A: Globally, up to 1 million species are at risk of extinction because of human activities, according to a United Nations report released in May. Many experts say a “mass extinction event” – only the sixth in the past half-billion years – is already underway. More at USA Today

 

11/05/20

Q: How does climate change affect migration?

A: 1% of the world is already a barely livable hot zone. By 2020, that could rise to 19%. (https://www.nytimes.com/interactive/2020/07/23/magazine/climate-migration.html) Not only has the great climate migration begun throughout the world but, as wildfires burn in the west, hurricanes batter the east and droughts and floods wreak damage across the nation, where will Americans move? More at ProPublica

11/05/20

Q: Can planet earth feed 10 billion people?

A: Farmers can’t plant much more land, because almost every accessible acre of arable soil is already in use. Nor can the use of fertilizer be increased; it is already being overused everywhere except some parts of Africa, and the runoff is polluting rivers, lakes, and oceans. Irrigation, too, cannot be greatly expanded—most land that can be irrigated already is. In so far as beef currently requires 20 times more land and emits 20 times more GHG emissions per gram of edible protein than common plant proteins, such as beans, perhaps we need to shift our crops for livestock feed to plant proteins.  More at WRI

11/05/20

Q: How do climate and population affect one another?

A: Rapid population growth exacerbates vulnerability to the negative consequences of climate change, and exposes growing numbers of people to climate risk. Population growth is also one of the drivers of the growth of greenhouse gases that contribute to climate change.
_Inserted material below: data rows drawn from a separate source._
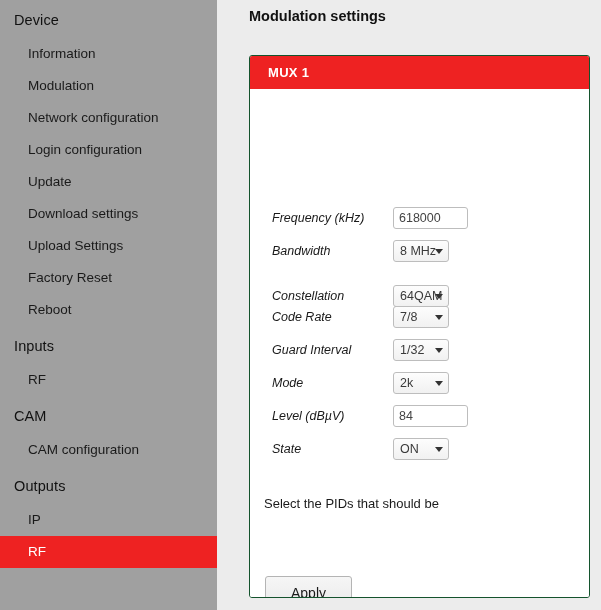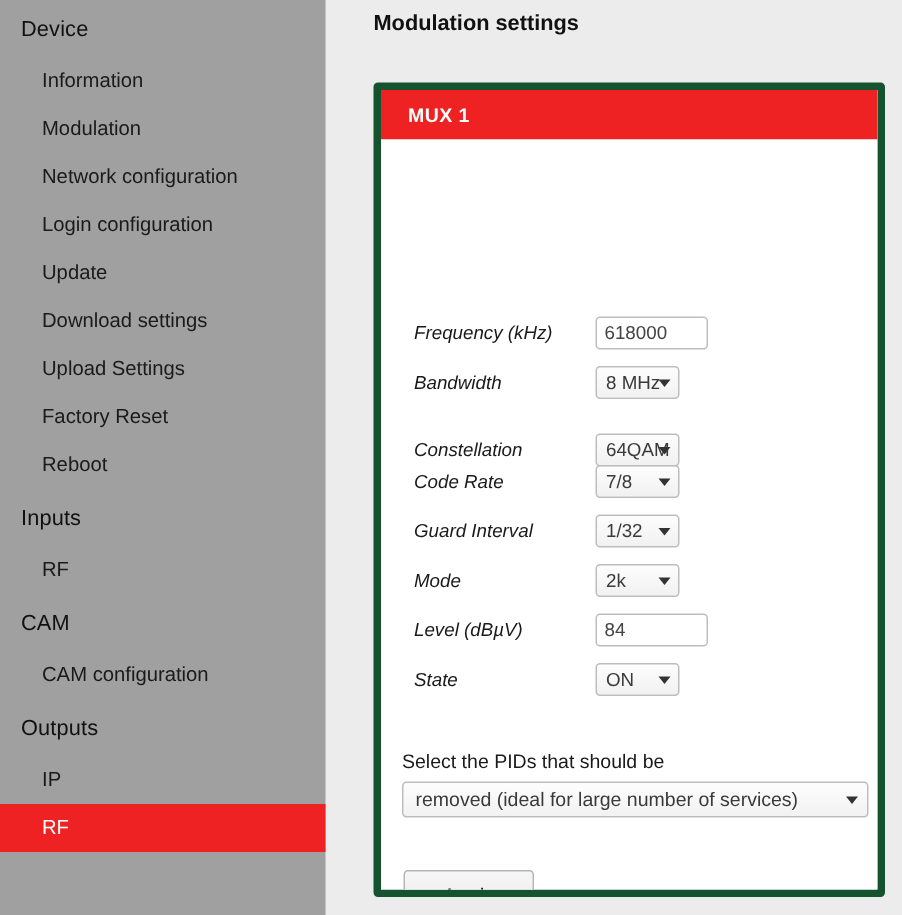--- a/index.html
+++ b/index.html
@@ -73,7 +73,7 @@
     width: 341px;
     height: 543px;
     background: #ffffff;
-    border: 5px solid #14532d;
+    border: 1px solid #14532d;
     border-radius: 3px;
     box-sizing: border-box;
     overflow: hidden;

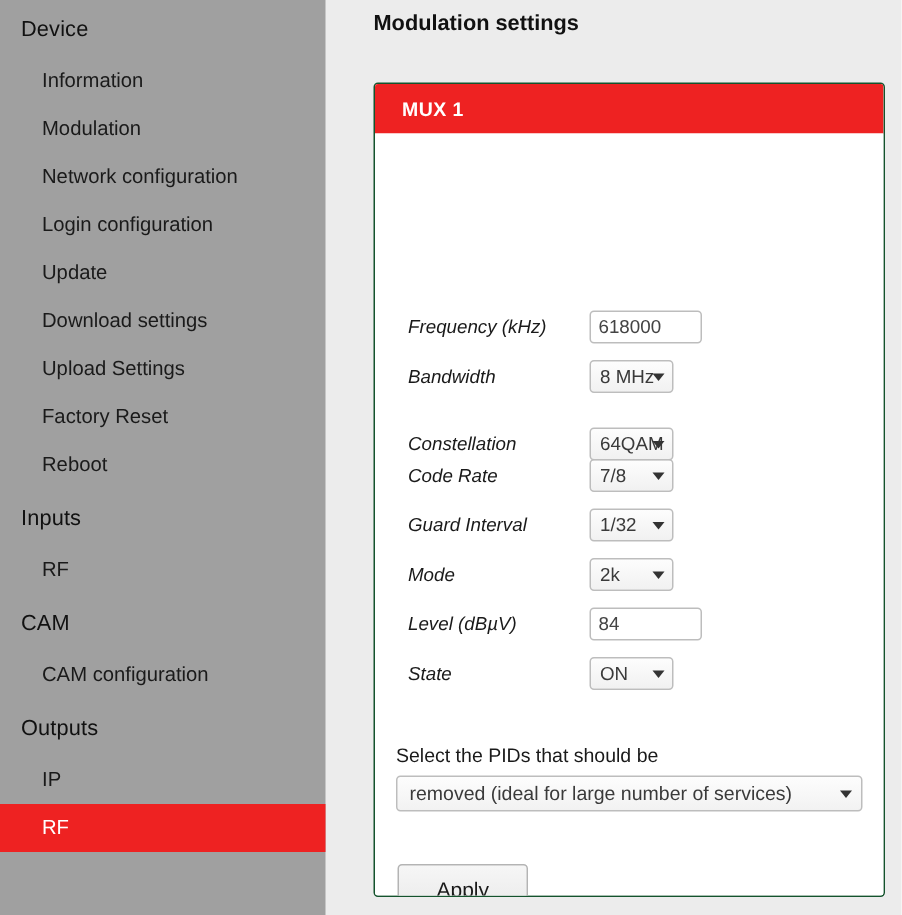--- a/index.html
+++ b/index.html
@@ -304,10 +304,6 @@
         </div>
 
       <div id="pid-label">Select the PIDs that should be</div>
-      <div id="pid-select">
-        <span>removed (ideal for large number of services)</span>
-        <span class="sel-arrow"></span>
-      </div>
 
       <button id="apply-button">Apply</button>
More at Population Action International

A: The world’s population doubled in the past 50 years and is expected to reach 9.8 billion by 2050, (https://www.un.org/development/desa/en/news/population/world-population-prospects-2017.html) according to the United Nations. “Every single person on the planet should have the knowledge and ability to choose for themselves if and when they want to have children and how many, says Stephanie Feldstein, population and sustainability director for the Center for Biological Diversity. More at MPR news

A: More people means more demand for oil, gas, coal and other fuels mined or drilled from below the Earth’s surface that, when burned, spew enough carbon dioxide (CO2) into the atmosphere to trap warm air inside like a greenhouse. According to the United Nations Population Fund, human population grew from 1.6 billion to 6.1 billion people during the course of the 20th century. (Think about it: It took all of time for population to reach 1.6 billion; then it shot to 6.1 billion over just 100 years.) During that time emissions of CO2, the leading greenhouse gas, grew 12-fold. More at Scientific American

11/05/20

Q: How has climate change affected hurricanes?
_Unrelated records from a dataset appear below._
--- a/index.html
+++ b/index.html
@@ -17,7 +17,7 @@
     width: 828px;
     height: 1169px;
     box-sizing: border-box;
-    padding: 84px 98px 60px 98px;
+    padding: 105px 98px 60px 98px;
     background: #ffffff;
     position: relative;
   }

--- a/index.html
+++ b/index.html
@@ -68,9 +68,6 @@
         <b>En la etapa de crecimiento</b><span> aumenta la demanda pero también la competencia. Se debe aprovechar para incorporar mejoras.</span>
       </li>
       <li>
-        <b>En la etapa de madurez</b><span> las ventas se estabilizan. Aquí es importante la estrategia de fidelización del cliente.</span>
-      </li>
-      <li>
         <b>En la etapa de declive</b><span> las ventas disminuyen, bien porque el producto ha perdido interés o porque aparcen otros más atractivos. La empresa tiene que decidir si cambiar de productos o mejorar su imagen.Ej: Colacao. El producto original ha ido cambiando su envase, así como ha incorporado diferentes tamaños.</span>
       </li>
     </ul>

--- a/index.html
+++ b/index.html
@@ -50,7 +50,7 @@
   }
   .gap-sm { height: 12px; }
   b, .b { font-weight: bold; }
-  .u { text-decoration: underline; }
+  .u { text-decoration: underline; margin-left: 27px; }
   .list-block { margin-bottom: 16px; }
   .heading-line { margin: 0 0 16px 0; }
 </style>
A: Human-made global warming creates conditions that increase the chances of extreme weather. In some ocean basins, the intensification of hurricanes over time has been linked to rising ocean temperatures. Since 1970, sea surface temperatures worldwide have warmed by about an average of 0.1°C per decade. More at Union of Concerned Scientists

11/05/20

Q: What are the consequences of extreme heat?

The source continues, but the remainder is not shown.